Lecture-Polémique
Environ 2 200, c’est le nombre de morts causés depuis 2001 par les attentats islamistes en Europe. Les 22 personnes, dont beaucoup de jeunes et d’enfants, qui ont perdu la vie dans la terrible attaque de Manchester le lundi 22 mai 2017, sont venues encore alourdir ce tragique bilan. Mais entre deux attentats, la guerre se poursuit sur un autre terrain, celui de la propagande. Le djihad de l’Etat islamique est aussi idéologique et médiatique, rappelle Myriam Benraad dans son dernier essai, L’Etat islamique pris aux mots. Si le mouvement djihadiste prétend revenir aux fondements de l’islam, il utilise paradoxalement les moyens de communication les plus sophistiqués. Par la voix de l’imam Twitter et du cheikh Facebook, mais aussi à travers revues, agence de presse ou encore radios, le mouvement djihadiste propage sa vision du monde. « C’est par son discours que l’Etat islamique a marqué les coeurs et les esprits, qu’il a recruté un public large, notamment plusieurs centaines de Français… », écrit la chercheuse qui entreprend ici de décrypter et déconstruire la rhétorique de Daech pour mieux la combattre. Selon elle, la grande force du discours de l’Etat islamique réside dans sa binarité : l’Orient contre l’Occident, le djihad contre les croisades, les colonisateurs contre les colonisés, le califat contre la démocratie, la tradition contre la modernité, l’oumma contre la nation. L’univers selon Daech se divise en deux camps irréconciliables : les forces du bien face à celles du mal, le camp de l’islam contre celui des mécréants. Une dialectique qui peut paraître simpliste, mais s’avère très efficace dans un monde de plus en plus liquide, où les repères traditionnels sont brouillés.
En éliminant toute nuance, le manichéisme de Daech soude le groupe et déshumanise l’adversaire, explique Benraad. Très documentée, elle exhume des textes de propagande qui font froid dans le dos.
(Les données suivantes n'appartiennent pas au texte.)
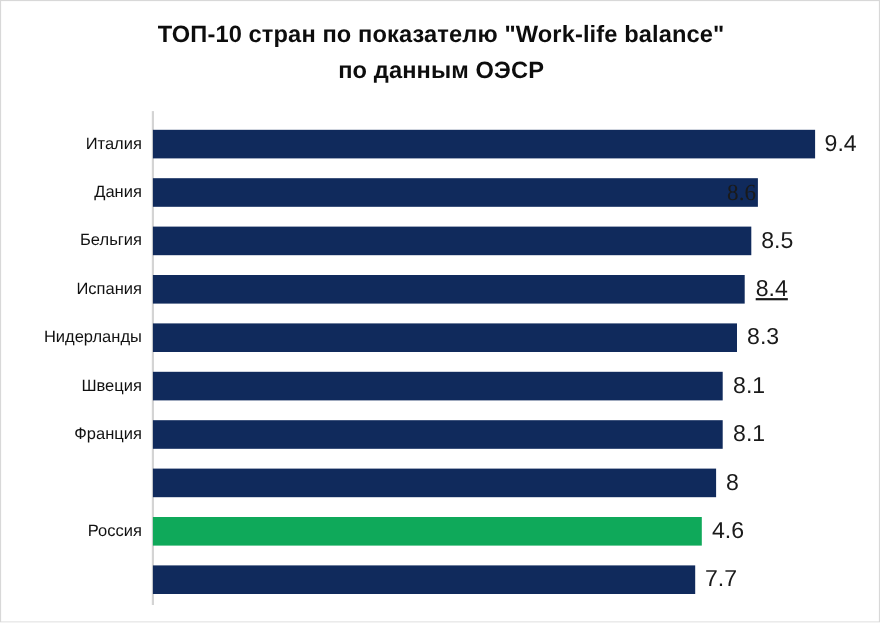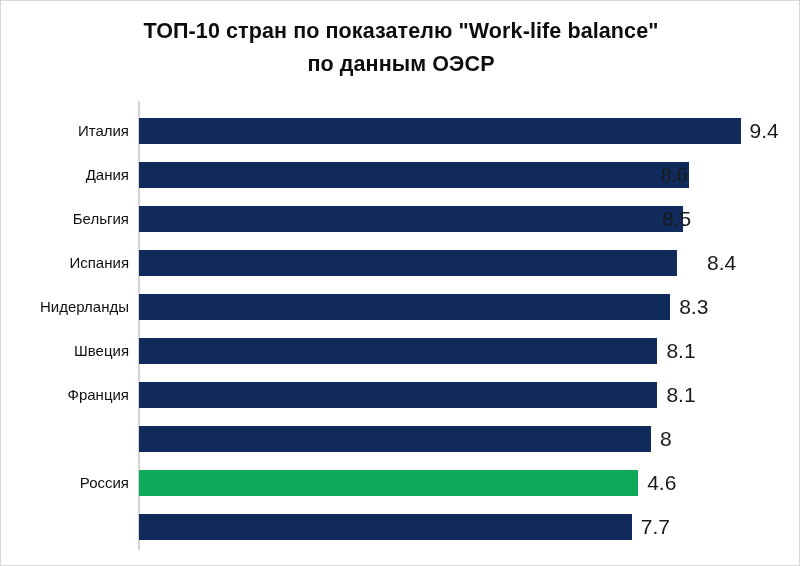--- a/index.html
+++ b/index.html
@@ -127,7 +127,7 @@
         <div class="bar-row" style="top: 100px;">
           <div class="cat-label">Бельгия</div>
           <div class="bar" style="width: 544px;"></div>
-          <div class="val-label" style="left: 661px;">8.5</div>
+          <div class="val-label" style="left: 691px;">8.5</div>
         </div>
         <div class="bar-row" style="top: 144px;">
           <div class="cat-label">Испания</div>

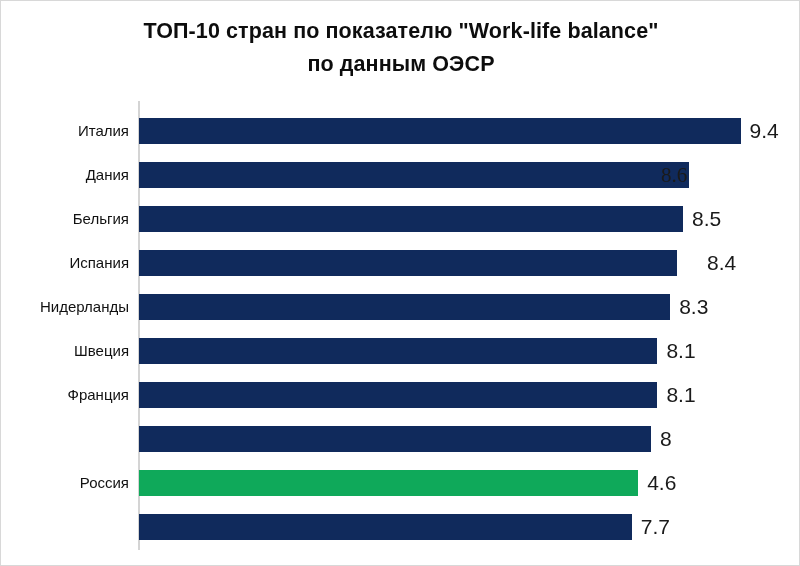--- a/index.html
+++ b/index.html
@@ -132,7 +132,7 @@
         <div class="bar-row" style="top: 144px;">
           <div class="cat-label">Испания</div>
           <div class="bar" style="width: 537.6px;"></div>
-          <div class="val-label" style="left: 706px;">8.4</div>
+          <div class="val-label" style="left: 686px; text-decoration: underline;">8.4</div>
         </div>
         <div class="bar-row" style="top: 188px;">
           <div class="cat-label">Нидерланды</div>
Comme l’essai djihadiste Administration de la sauvagerie, l’étape la plus critique par laquelle la communauté des musulmans devra passer, diffusé sur la toile courant 2004 et traduit en français en 2007. Qualifié de « Mein Kampf islamiste », il prodigue avec une précision effroyable une stratégie globale d’établissement d’un Etat islamique par la terreur et le sang. Et prône l’usage d’une violence « positive » extrême pour venir à bout de la « barbarie » de l’Occident. Face à cette utopie mortifère, les réponses sécuritaires ne suffiront pas, prévient Benraad. Il faudra s’attaquer aux causes profondes de l’engagement militant violent, lui opposer un contre-discours, une contre-utopie.
ALEXANDRE DEVECCHIO L’Etat islamique pris aux mots, de Myriam Benraad, Armand Colin, 190 p., 14 €.